Exercise description → Search the records for the word "environment". Copy every line where it appears.

[Opening Supplied data section]

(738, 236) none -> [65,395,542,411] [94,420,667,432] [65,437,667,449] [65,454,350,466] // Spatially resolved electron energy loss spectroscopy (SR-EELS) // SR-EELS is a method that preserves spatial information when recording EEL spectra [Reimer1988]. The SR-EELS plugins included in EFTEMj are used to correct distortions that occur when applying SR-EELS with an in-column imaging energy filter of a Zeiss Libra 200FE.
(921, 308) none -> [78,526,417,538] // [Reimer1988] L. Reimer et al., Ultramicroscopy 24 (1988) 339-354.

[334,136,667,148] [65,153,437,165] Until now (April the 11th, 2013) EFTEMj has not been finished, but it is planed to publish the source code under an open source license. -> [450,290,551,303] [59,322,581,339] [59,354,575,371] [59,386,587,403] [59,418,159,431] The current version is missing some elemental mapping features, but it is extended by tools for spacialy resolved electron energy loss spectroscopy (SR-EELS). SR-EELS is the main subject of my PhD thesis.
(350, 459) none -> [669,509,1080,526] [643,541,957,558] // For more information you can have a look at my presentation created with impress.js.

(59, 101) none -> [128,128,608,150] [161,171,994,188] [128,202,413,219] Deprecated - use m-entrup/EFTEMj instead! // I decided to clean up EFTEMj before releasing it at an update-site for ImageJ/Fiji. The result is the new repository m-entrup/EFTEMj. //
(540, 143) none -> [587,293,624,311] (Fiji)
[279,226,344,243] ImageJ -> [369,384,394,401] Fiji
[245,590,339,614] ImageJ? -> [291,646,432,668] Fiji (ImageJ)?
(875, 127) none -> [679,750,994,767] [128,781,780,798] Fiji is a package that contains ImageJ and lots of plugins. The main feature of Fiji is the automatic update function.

[Closing Supplied data section]
[Opening Supplied data section]

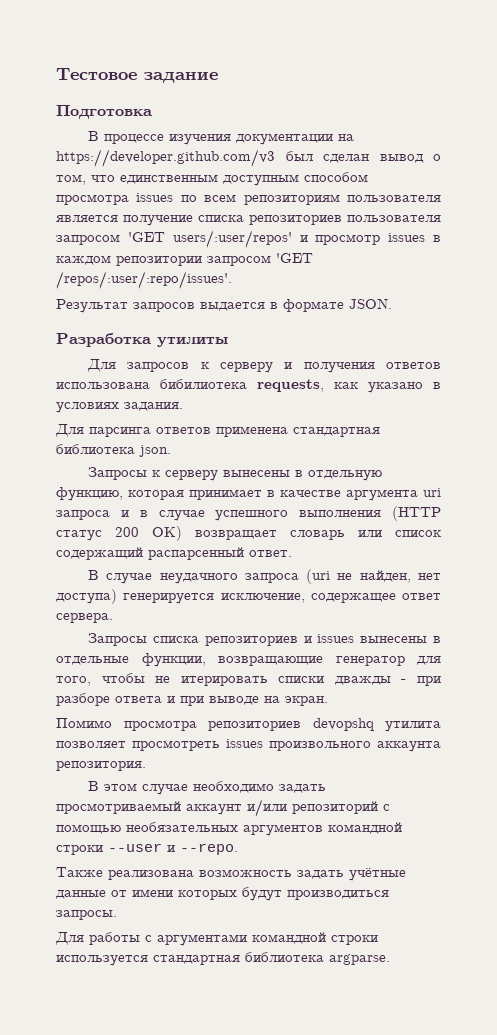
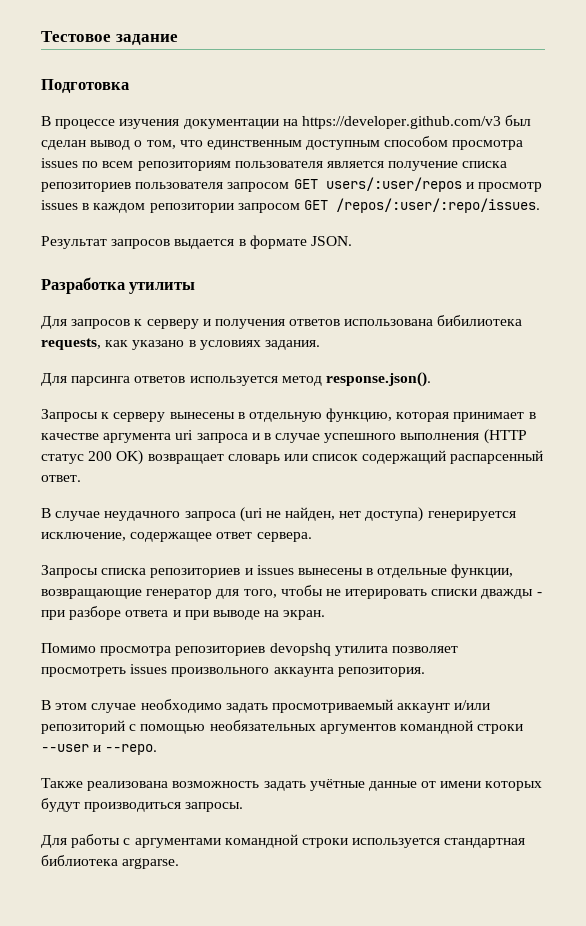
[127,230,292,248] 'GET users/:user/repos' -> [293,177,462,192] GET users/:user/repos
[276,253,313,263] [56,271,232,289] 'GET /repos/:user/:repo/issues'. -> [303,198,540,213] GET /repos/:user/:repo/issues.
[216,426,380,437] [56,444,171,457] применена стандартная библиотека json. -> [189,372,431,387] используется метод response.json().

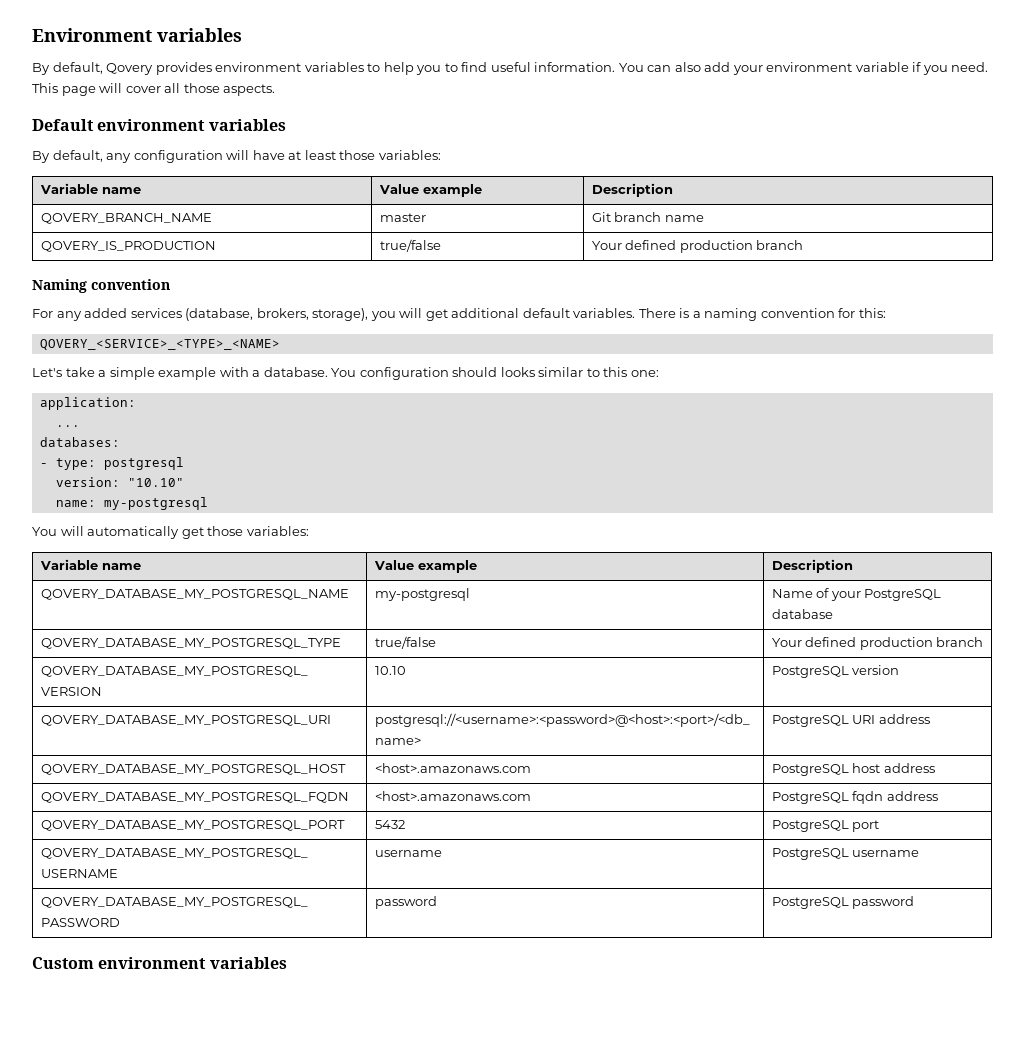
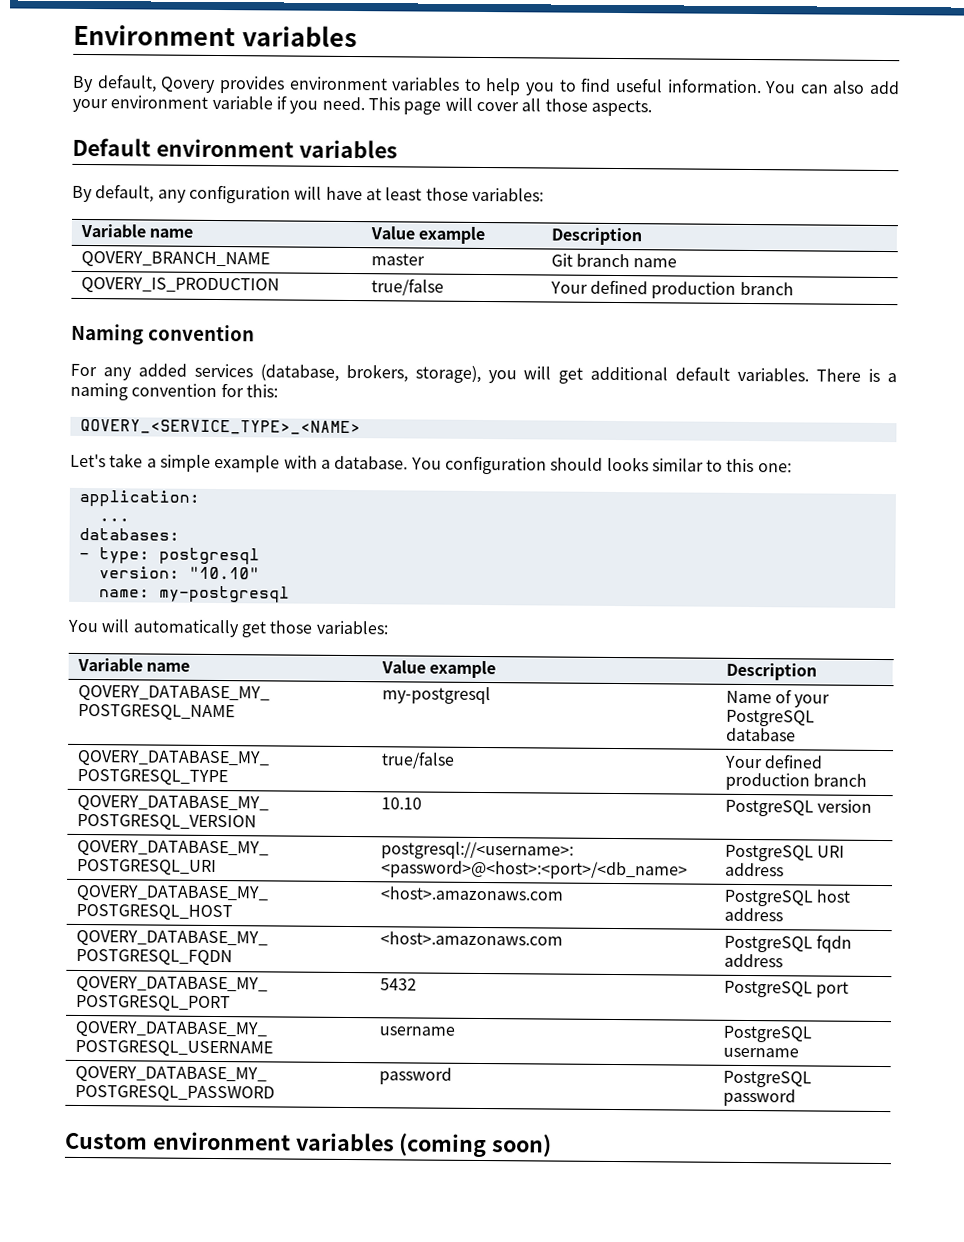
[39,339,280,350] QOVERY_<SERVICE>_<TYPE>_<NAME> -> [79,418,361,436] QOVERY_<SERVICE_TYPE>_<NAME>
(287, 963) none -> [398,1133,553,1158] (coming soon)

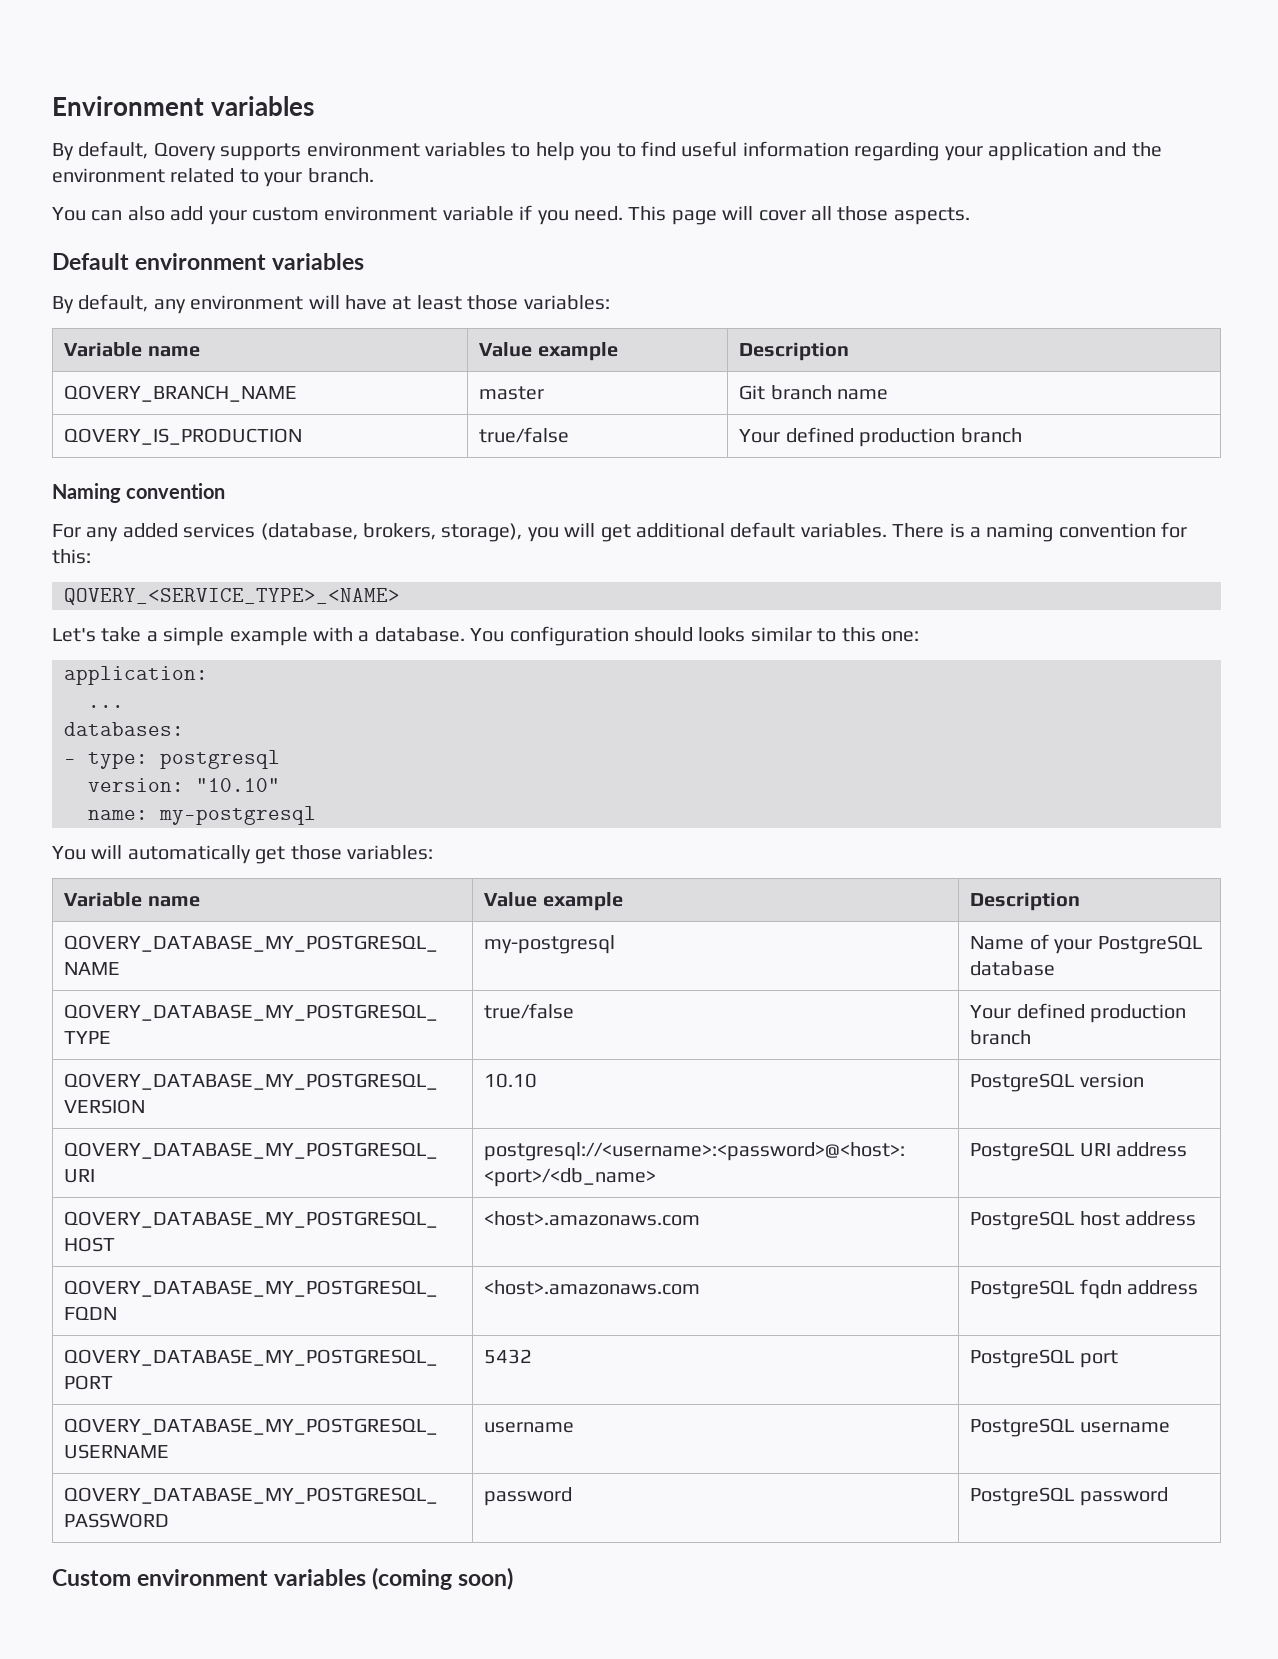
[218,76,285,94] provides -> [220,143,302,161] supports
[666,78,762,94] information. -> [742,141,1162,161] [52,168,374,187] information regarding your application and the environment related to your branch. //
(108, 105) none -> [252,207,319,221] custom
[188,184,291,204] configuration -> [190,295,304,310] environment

[Closing Supplied data section]
[Opening Supplied data section]

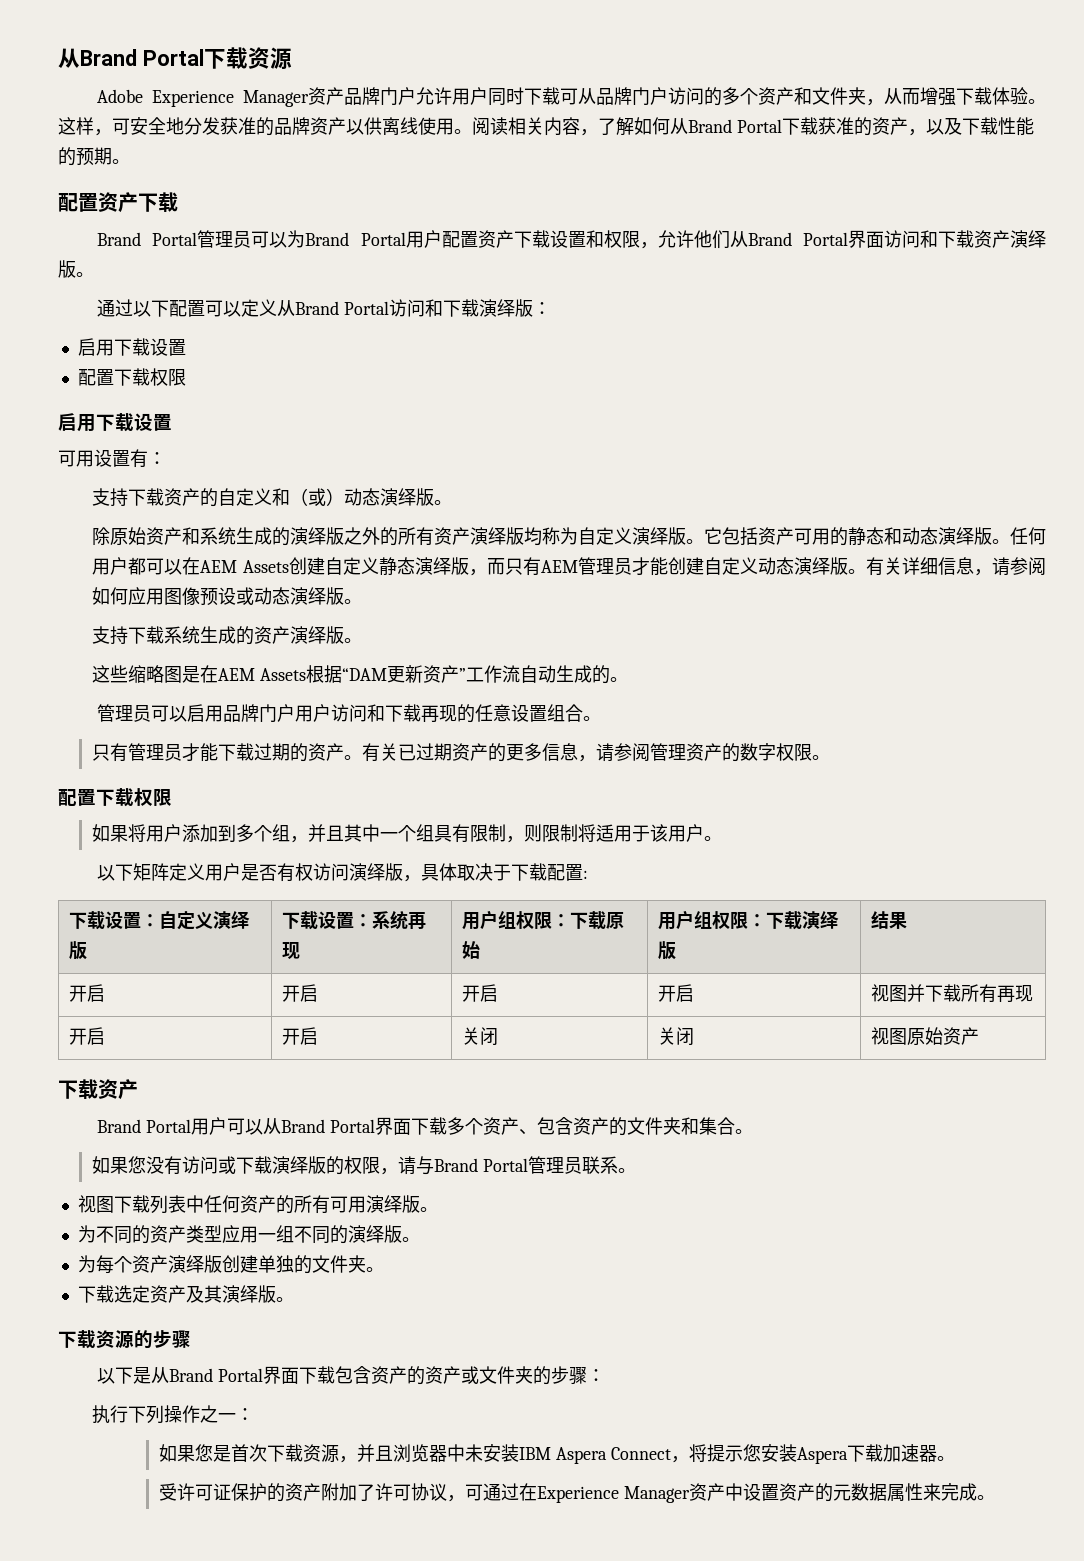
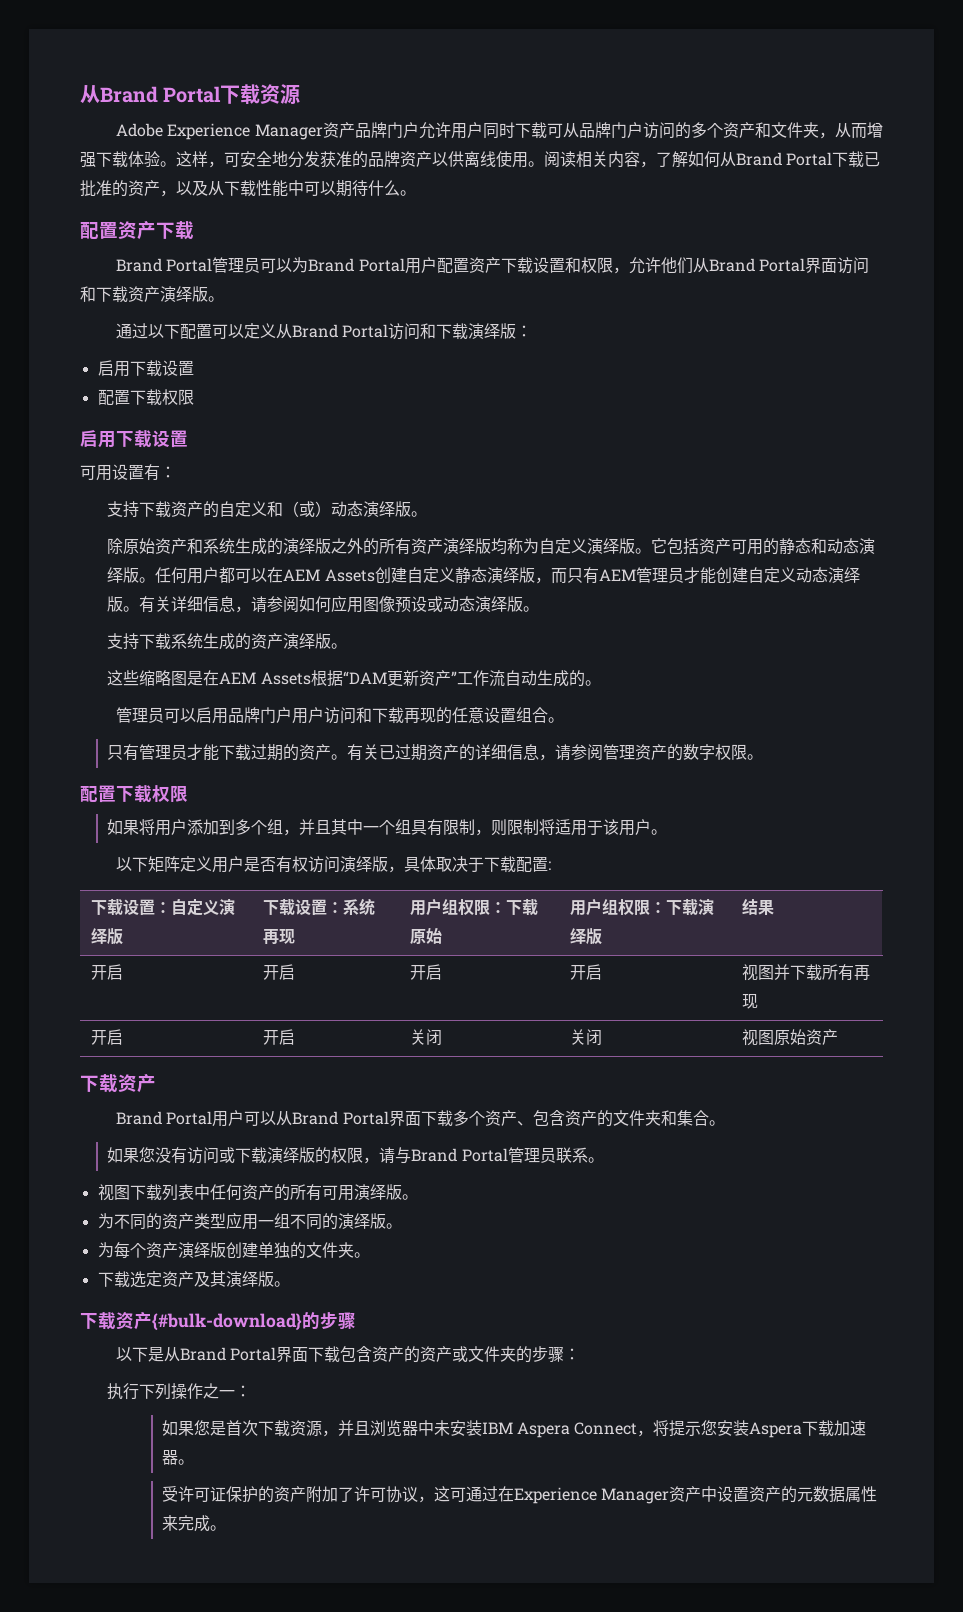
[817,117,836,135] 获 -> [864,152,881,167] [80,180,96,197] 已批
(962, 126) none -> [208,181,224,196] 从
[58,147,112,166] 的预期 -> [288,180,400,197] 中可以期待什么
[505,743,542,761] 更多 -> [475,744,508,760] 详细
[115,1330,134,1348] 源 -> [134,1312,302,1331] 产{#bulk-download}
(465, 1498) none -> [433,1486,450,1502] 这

[Closing Supplied data section]

Answer box →
[666,78,762,94] information. -> [742,141,1162,161] [52,168,374,187] information regarding your application and the environment related to your branch. //
[188,184,291,204] configuration -> [190,295,304,310] environment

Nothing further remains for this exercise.